▶ **Action item**
Print the listing as it stands, omitting all images.

▶ **Data supplied**
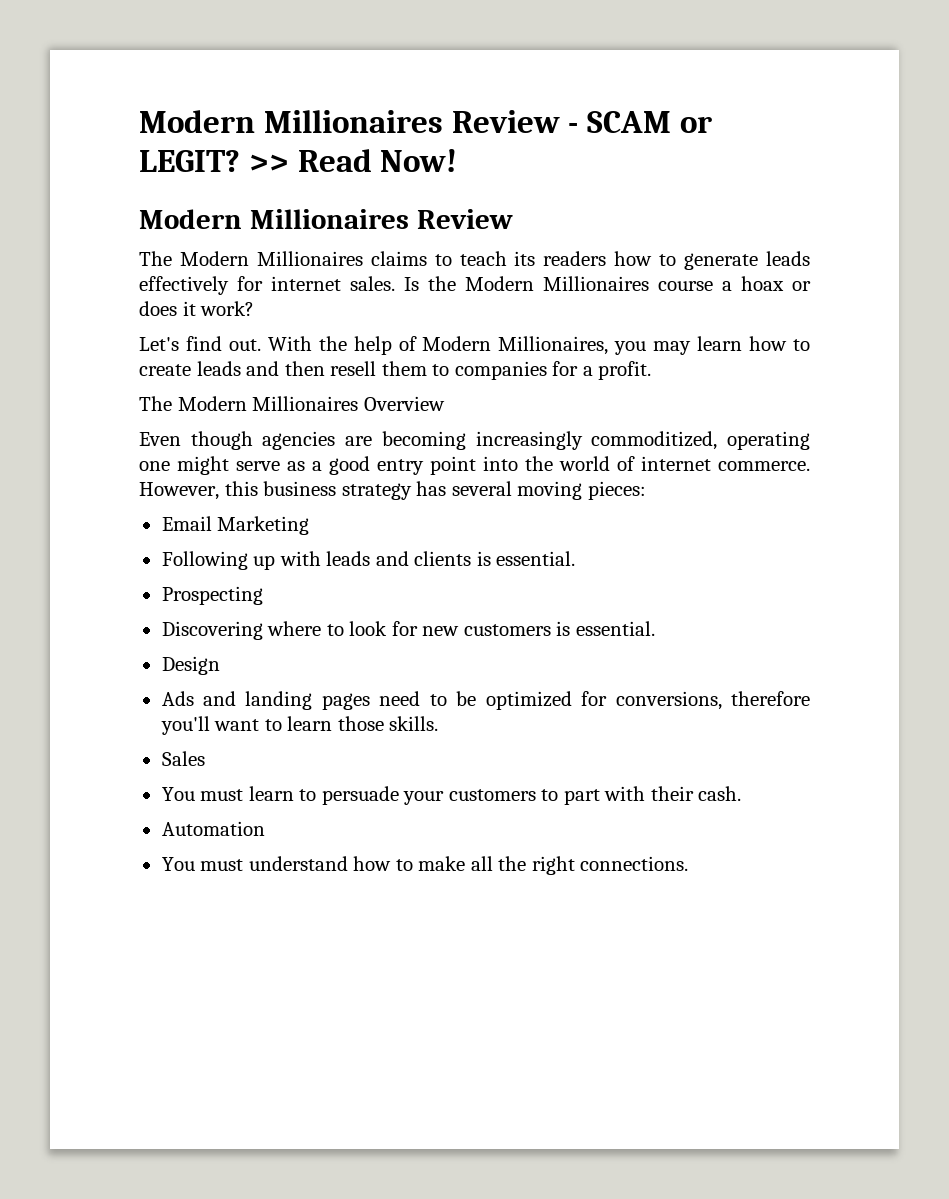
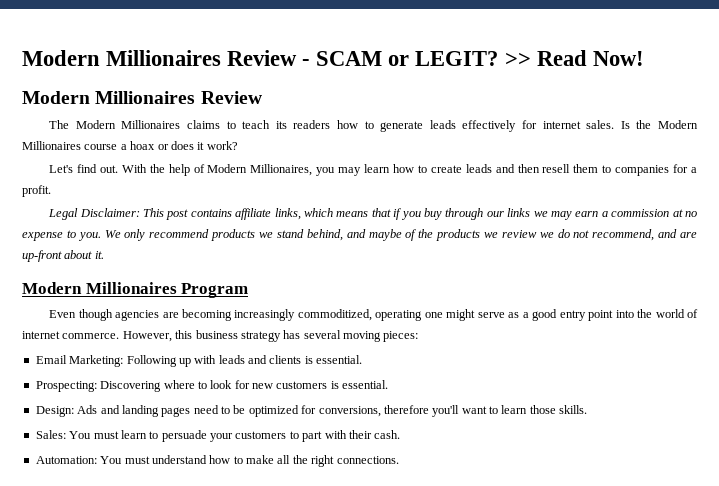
[139,396,445,411] The Modern Millionaires Overview -> [48,208,697,220] [22,229,698,241] [22,250,104,262] [22,282,249,298] Legal Disclaimer: This post contains affiliate links, which means that if you buy through our links we may earn a commission at no expense to you. We only recommend products we stand behind, and maybe of the products we review we do not recommend, and are up-front about it. // Modern Millionaires Program
[217,516,310,535] Marketing // -> [69,355,124,367] Marketing:
[161,586,263,605] Prospecting // -> [35,381,97,392] Prospecting:
[161,656,220,675] Design // -> [35,406,74,417] Design:
[161,751,205,766] Sales // -> [35,430,66,439] Sales:
[161,821,265,836] Automation // -> [35,456,97,464] Automation:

▶ **Written solution**
[139,396,445,411] The Modern Millionaires Overview -> [48,208,697,220] [22,229,698,241] [22,250,104,262] [22,282,249,298] Legal Disclaimer: This post contains affiliate links, which means that if you buy through our links we may earn a commission at no expense to you. We only recommend products we stand behind, and maybe of the products we review we do not recommend, and are up-front about it. // Modern Millionaires Program
[217,516,310,535] Marketing // -> [69,355,124,367] Marketing:
[161,586,263,605] Prospecting // -> [35,381,97,392] Prospecting:
[161,656,220,675] Design // -> [35,406,74,417] Design:
[161,751,205,766] Sales // -> [35,430,66,439] Sales:
[161,821,265,836] Automation // -> [35,456,97,464] Automation:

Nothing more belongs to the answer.